L’an dernier, les établissements de santé ont enregistré un trou financier de 1 milliard. En vertu de la Loi sur l’équilibre budgétaire du réseau public de la santé et des services sociaux, un établissement public ne doit encourir aucun déficit à la fin d’un exercice financier.

Faire les choses autrement

Geneviève Biron s’est faite discrète depuis son entrée en poste, en mai dernier. Les six derniers mois lui ont entre autres permis de faire une tournée des établissements de santé pour « comprendre la réalité » des équipes dans les différentes régions.

La PDG a comme objectif principal de redonner aux Québécois confiance en leur réseau de la santé. Elle fait valoir que Santé Québec, qui sera responsable des opérations, viendra briser les silos entre les établissements. Cela aura un effet sur l’accès, croit-elle.

« On n’avait pas ça avant, la mise en commun », illustre Mme Biron.

Elle mentionne les retards en chirurgie. Les « meilleures pratiques » seront exportées. Ce qui veut dire que les établissements les plus performants partageront leurs protocoles cliniques. « C’est une nouveauté. Le réseau, il est très complexe, tout le monde sait ça, mais il y a beaucoup de choses interreliées. Mais lorsque tu travailles d’une manière indépendante, on n’est pas bon à se passer le témoin. »

Priorités de Santé Québec

  • Accès (première ligne, chirurgie)
  • L’humain (usagers et personnel)
  • L’efficacité (revoir les façons de faire)
  • Les causes (pourquoi le réseau peine-t-il à se rétablir ?)

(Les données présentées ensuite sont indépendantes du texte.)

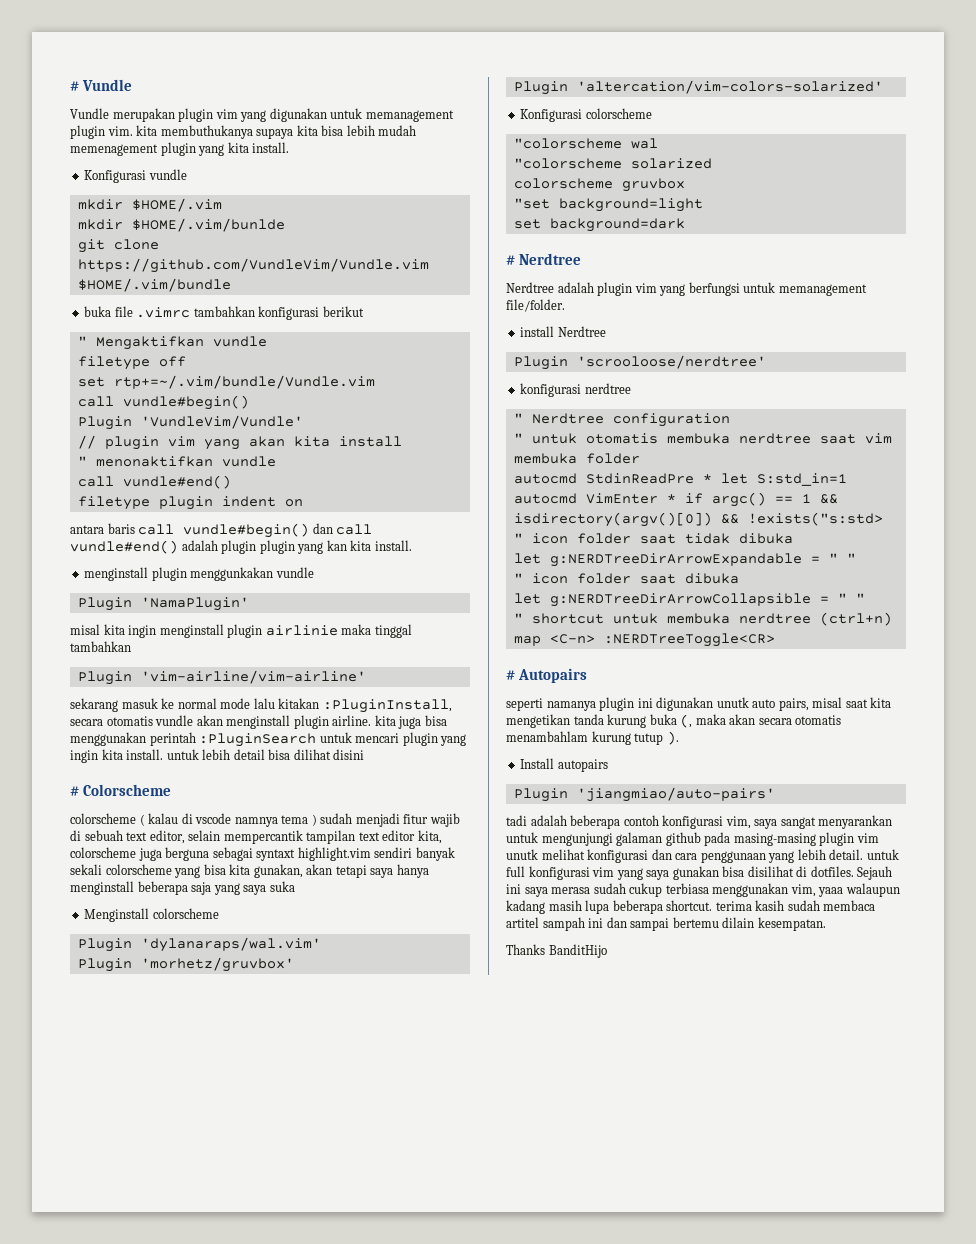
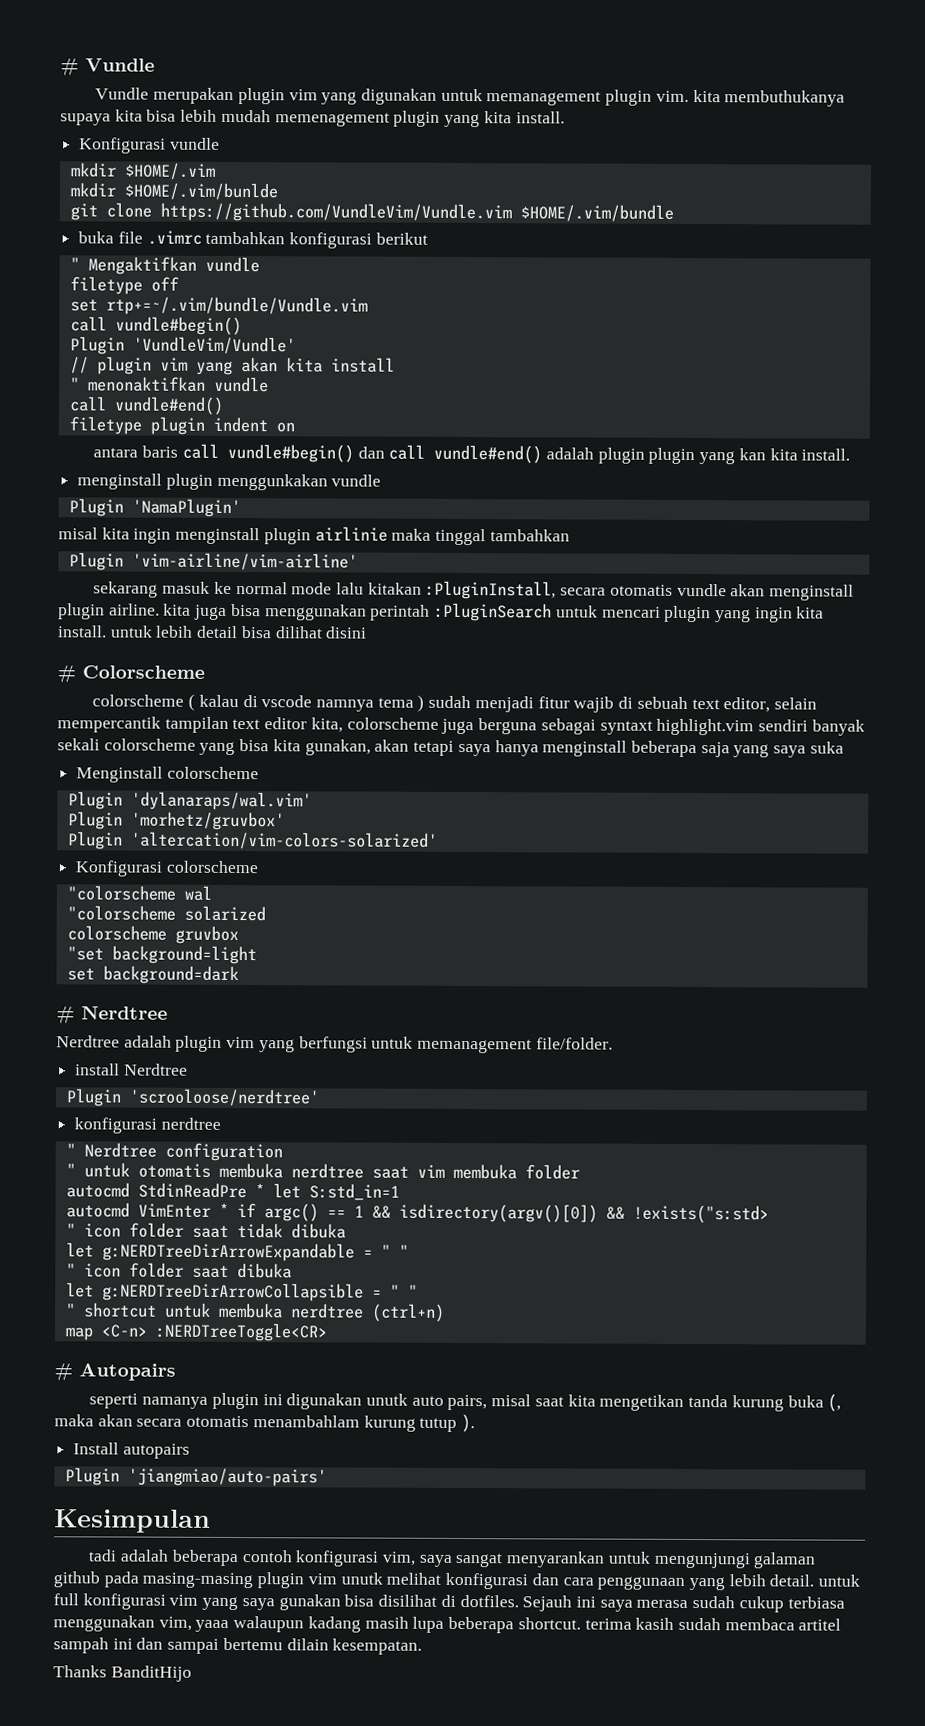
(775, 794) none -> [54,1509,211,1533] // Kesimpulan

« En priorisant nos quatre grands axes, je souhaite qu’on puisse voir bouger l’aiguille dans le bon sens dans les prochains mois. On devrait commencer à voir des changements. » – Geneviève Biron, PDG de Santé Québec

Santé Québec présentera ses « cibles opérationnelles » dans son premier plan stratégique, en mars prochain. Pour l’heure, on conserve les cibles du Ministère, comme de ramener le nombre d’interventions chirurgicales en attente de plus d’un an à 2300 et de diminuer le temps de prise en charge aux urgences à 2 h 5 min au 31 mars 2025.

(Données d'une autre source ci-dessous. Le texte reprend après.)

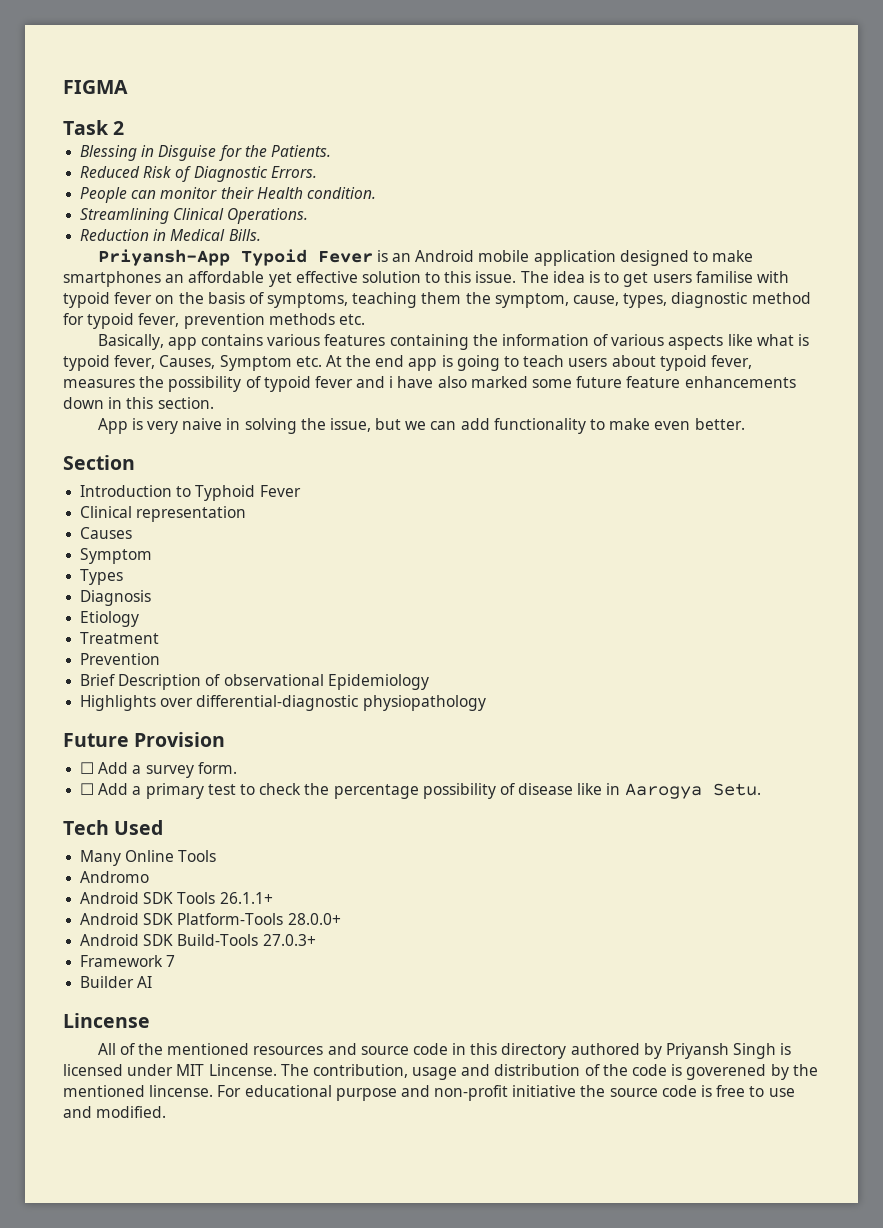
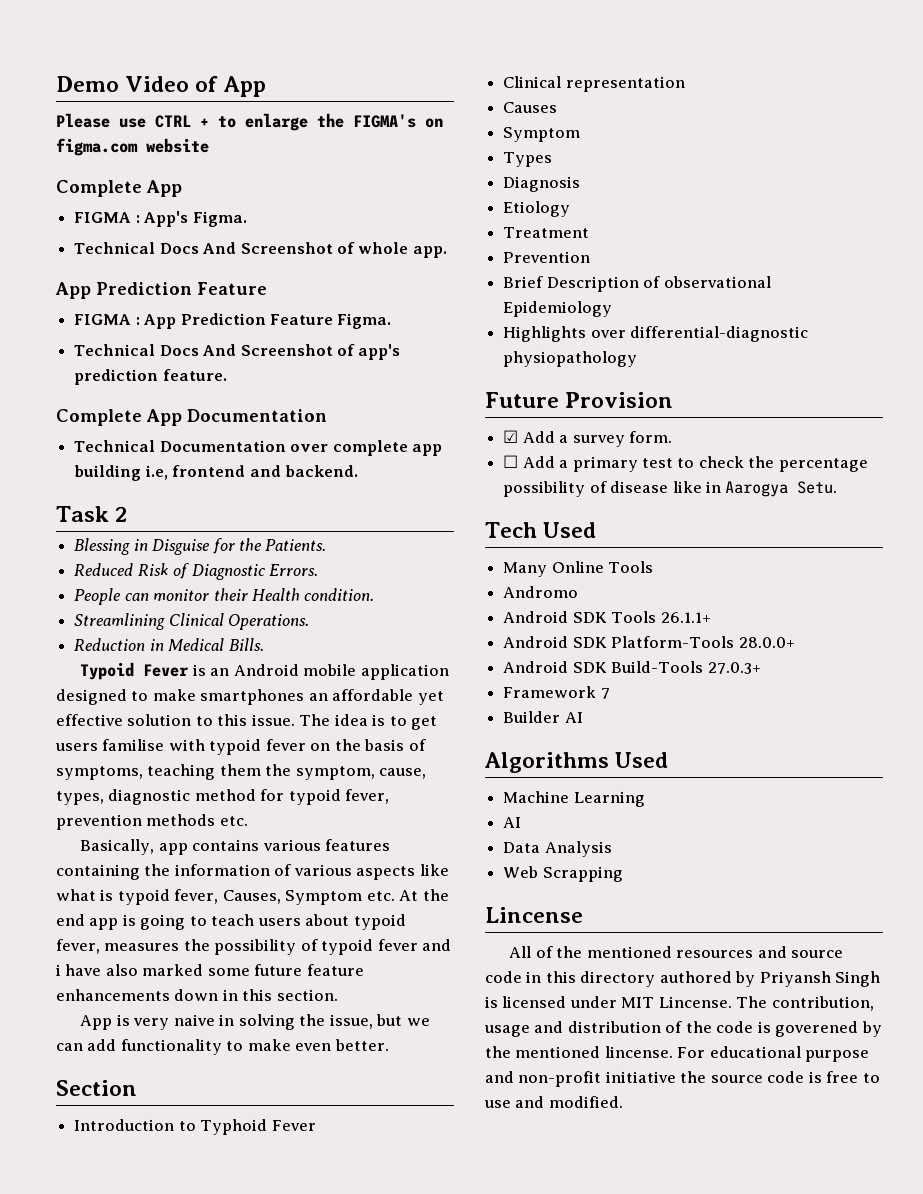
[63,80,128,94] FIGMA -> [56,76,266,97] [56,113,443,131] [56,138,209,156] [56,180,182,197] [74,211,247,227] [74,242,447,258] [55,282,267,299] [74,313,392,329] [74,344,401,360] [74,369,227,385] [56,409,327,426] [74,440,442,456] [74,465,358,481] Demo Video of App // Please use CTRL + to enlarge the FIGMA's on figma.com website // Complete App // FIGMA : App's Figma. // Technical Docs And Screenshot of whole app. // App Prediction Feature // FIGMA : App Prediction Feature Figma. // Technical Docs And Screenshot of app's prediction feature. // Complete App Documentation // Technical Documentation over complete app building i.e, frontend and backend.
[97,249,230,266] Priyansh-App -> (264, 644) none
[80,762,95,774] ☐ -> [503,430,519,443] ☑
(153, 982) none -> [484,752,669,773] [503,791,645,807] [503,817,522,828] [503,841,612,857] [503,866,623,882] // Algorithms Used // Machine Learning // AI // Data Analysis // Web Scrapping

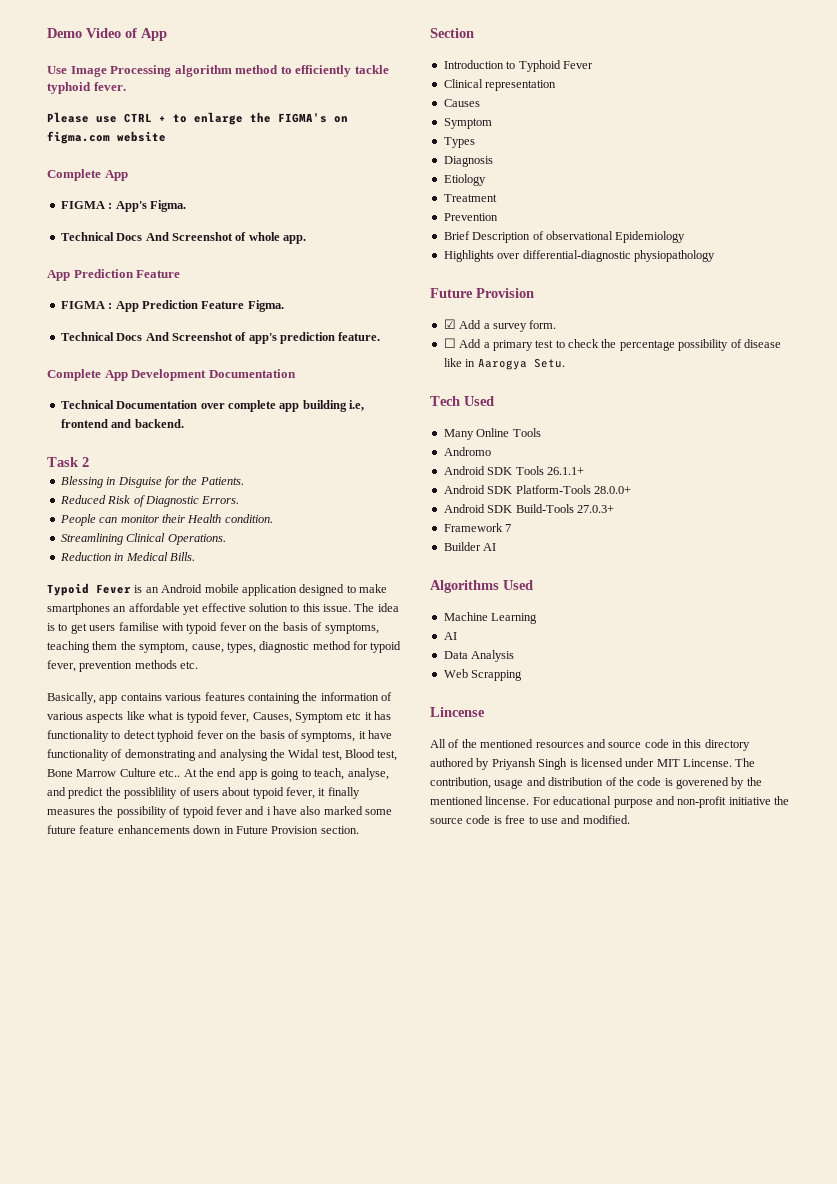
(266, 86) none -> [47,65,389,77] [47,82,126,94] // Use Image Processing algorithm method to efficiently tackle typhoid fever.
(182, 417) none -> [131,369,207,381] Development
[366,891,395,901] etc. -> [346,711,392,720] [47,730,393,742] [47,749,398,761] [47,768,181,777] etc it has functionality to detect typhoid fever on the basis of symptoms, it have functionality of demonstrating and analysing the Widal test, Blood test, Bone Marrow Culture etc..
[211,914,255,926] teach -> [314,768,389,780] [47,787,191,799] teach, analyse, and predict the possiblility of
(100, 946) none -> [318,787,360,799] it finally
[242,989,273,1001] this -> [235,826,319,834] Future Provision
[80,1014,430,1030] [56,1039,389,1055] // App is very naive in solving the issue, but we can add functionality to make even better. -> (359, 830) none

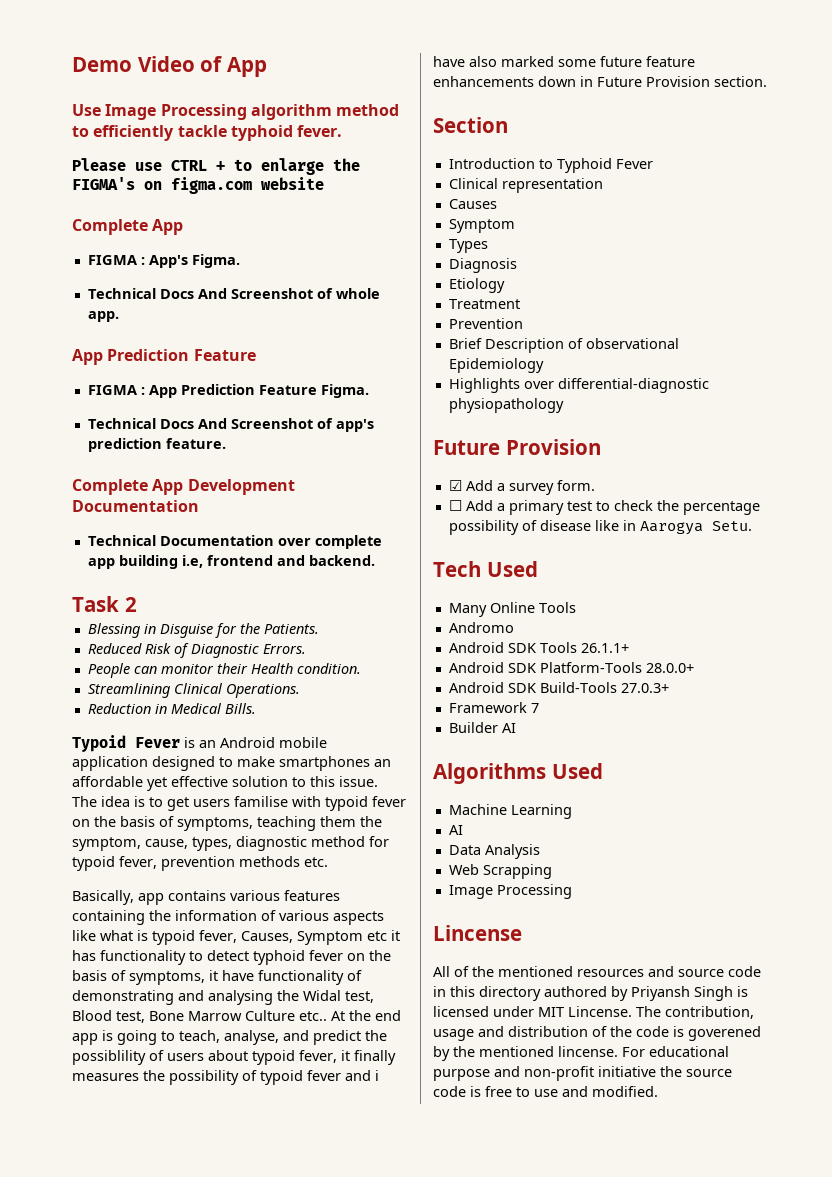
(523, 675) none -> [448,884,572,899] // Image Processing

Geneviève Biron confirme avoir terminé la mise en place d’un mandat sans droit de regard pour ses intérêts dans Propulia Capital, plateforme d’investissements qu’elle a fondée après avoir quitté l’entreprise familiale Biron Groupe Santé, en 2021.

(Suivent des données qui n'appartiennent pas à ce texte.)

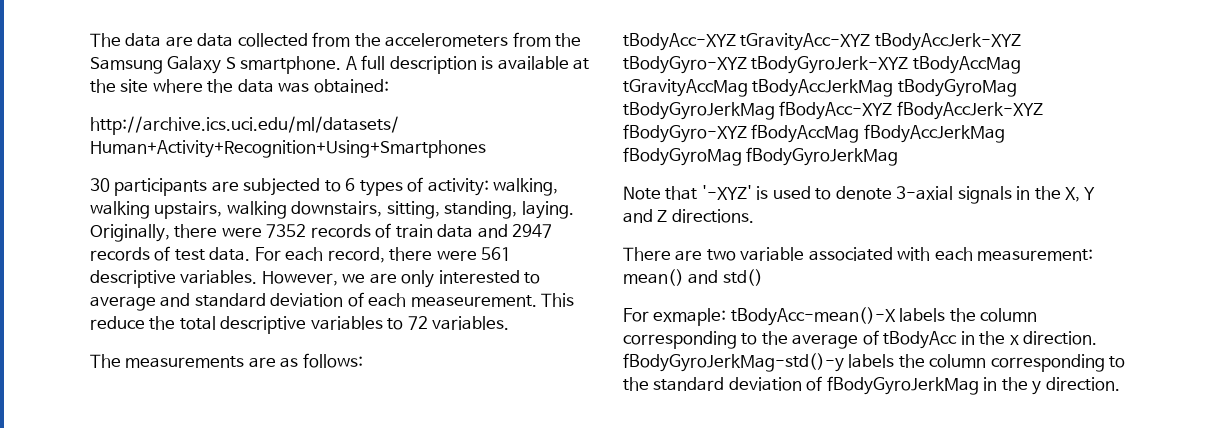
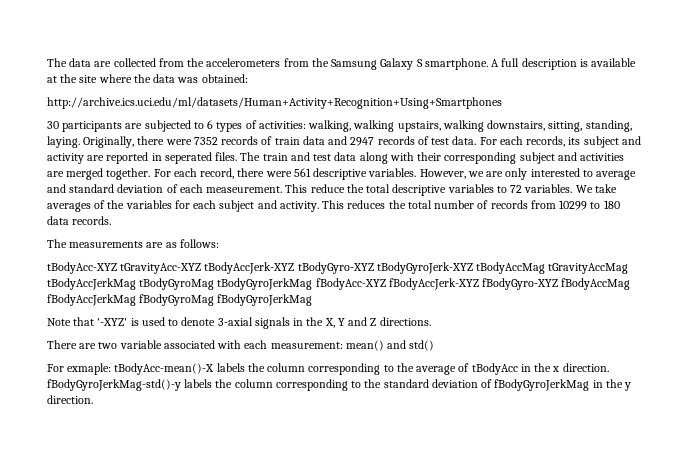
[197,33,234,47] data -> (112, 64) none
[427,178,489,196] activity: -> [258,121,306,129] activities:
(324, 254) none -> [526,136,641,148] [47,152,625,164] [47,168,197,180] records, its subject and activity are reported in seperated files. The train and test data along with their corresponding subject and activities are merged together. For each
(510, 323) none -> [575,184,617,193] [47,200,620,212] [47,216,112,225] We take averages of the variables for each subject and activity. This reduces the total number of records from 10299 to 180 data records.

« Le privé, on ne peut pas s’en passer »

Pendant que la place du privé en santé fait débat, la PDG de Santé Québec, qui a évolué dans ce secteur, partage la vision du ministre Christian Dubé, selon qui le privé devrait être « complémentaire » au public. « Je pense que le privé, on ne peut pas s’en passer, mais si j’ai à faire une priorité, le réseau public est certainement la priorité », dit-elle. Mme Biron n’a pas voulu dire si elle adhère à la position du Collège des médecins, qui a demandé à Québec de freiner l’expansion du privé en santé. « C’est vraiment une notion qui appartient au ministère. […] Le dossier de Santé Québec, c’est vraiment un dossier sur les opérations du réseau. On n’est pas là pour faire des politiques publiques. Je souhaite laisser ça au ministère. Ils sont dans cette réflexion », déclare-t-elle. La Presse rapportait mardi qu’un nombre croissant d’infirmières praticiennes spécialisées (IPS) quittent le réseau public pour le privé. « J’espère qu’on va avoir un environnement de travail où les gens n’auront pas le besoin d’aller au privé pour trouver ce qu’ils ne trouvent pas dans le public », commente Mme Biron.